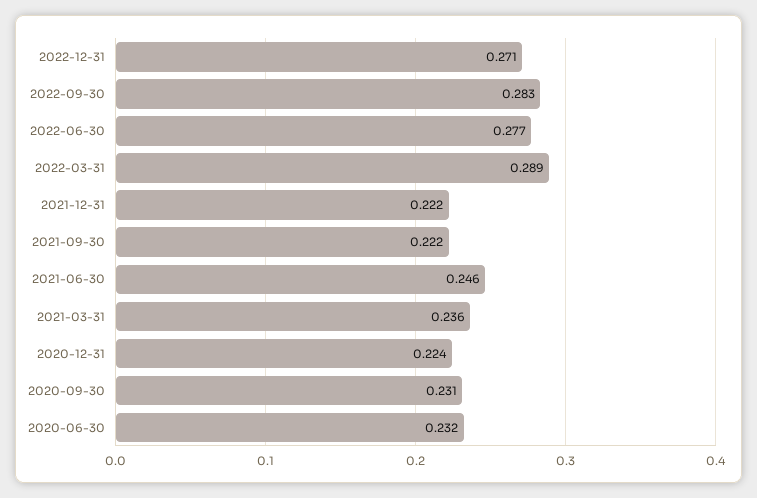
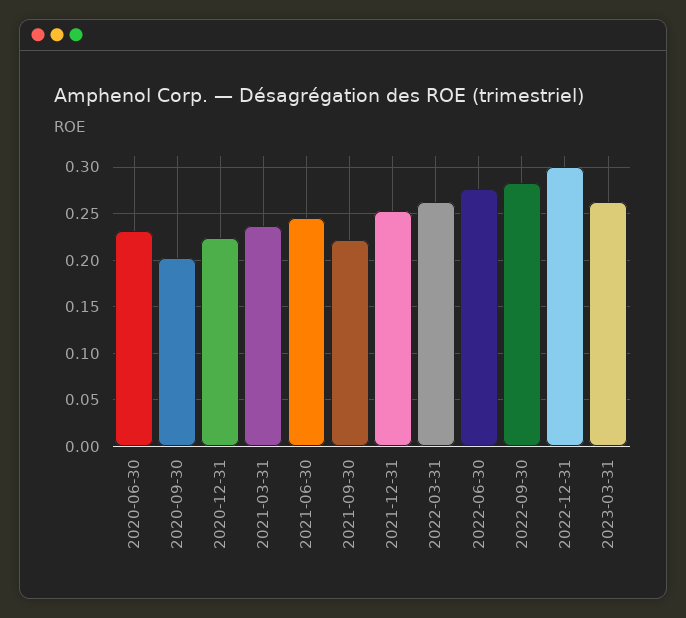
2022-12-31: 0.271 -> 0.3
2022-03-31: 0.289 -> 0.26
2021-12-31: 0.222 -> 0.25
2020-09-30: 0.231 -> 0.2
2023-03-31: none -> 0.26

==

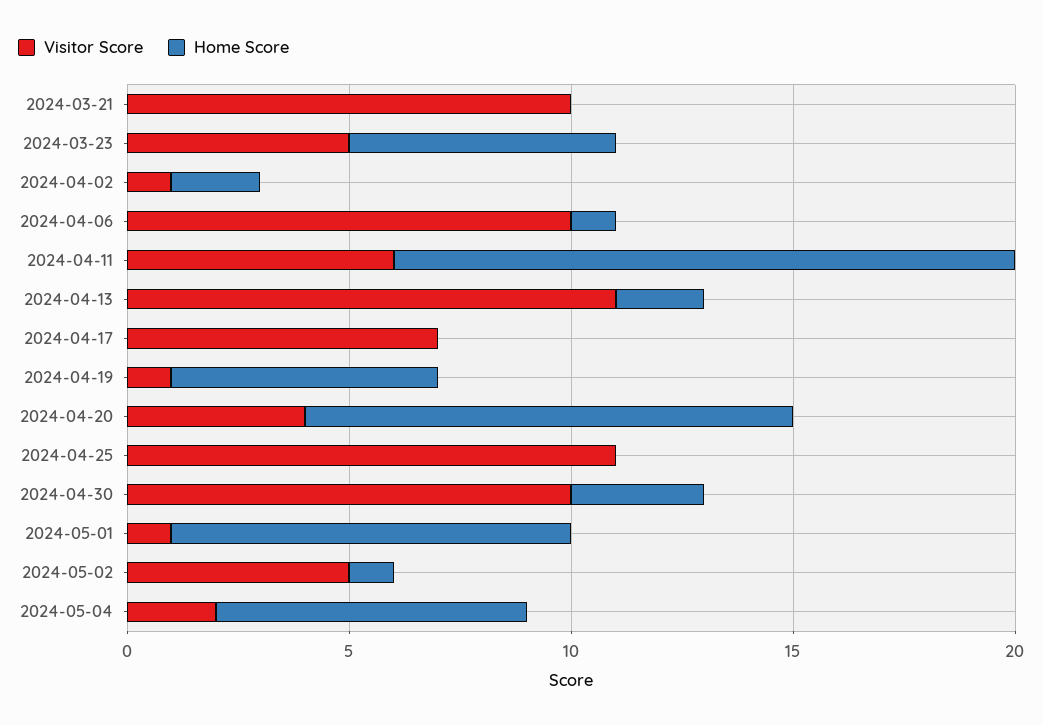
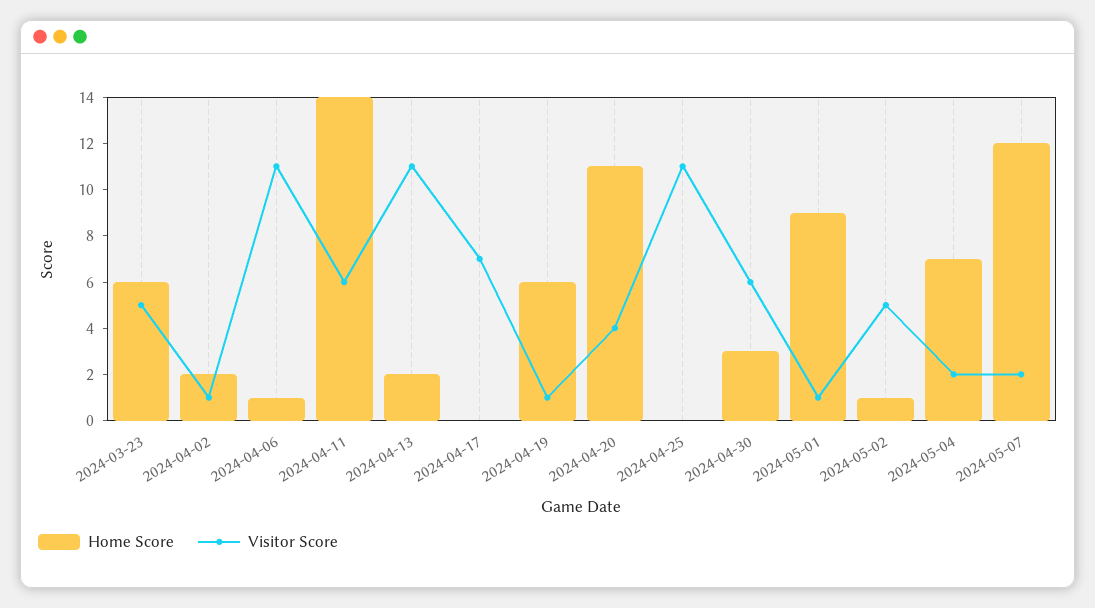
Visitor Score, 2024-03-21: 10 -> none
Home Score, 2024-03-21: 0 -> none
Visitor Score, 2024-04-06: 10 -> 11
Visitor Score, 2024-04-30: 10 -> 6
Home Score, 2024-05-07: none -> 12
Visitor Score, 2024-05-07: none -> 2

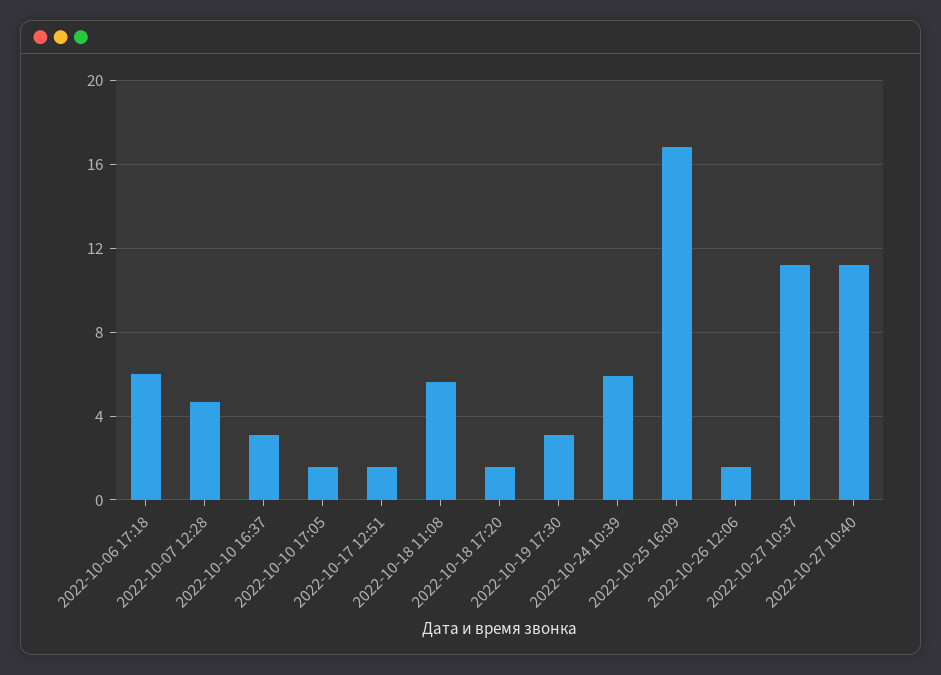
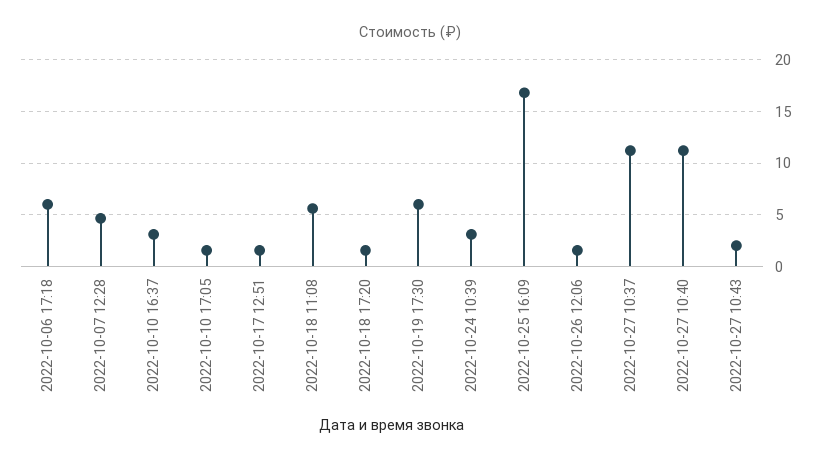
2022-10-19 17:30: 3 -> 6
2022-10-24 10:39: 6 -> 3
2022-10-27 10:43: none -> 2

PROBLEM DETAILS:
Go through the material above and report each line containing "Visitor".

OUTPUT FOR THIS TASK:
Visitor Score, 2024-03-21: 10 -> none
Visitor Score, 2024-04-06: 10 -> 11
Visitor Score, 2024-04-30: 10 -> 6
Visitor Score, 2024-05-07: none -> 2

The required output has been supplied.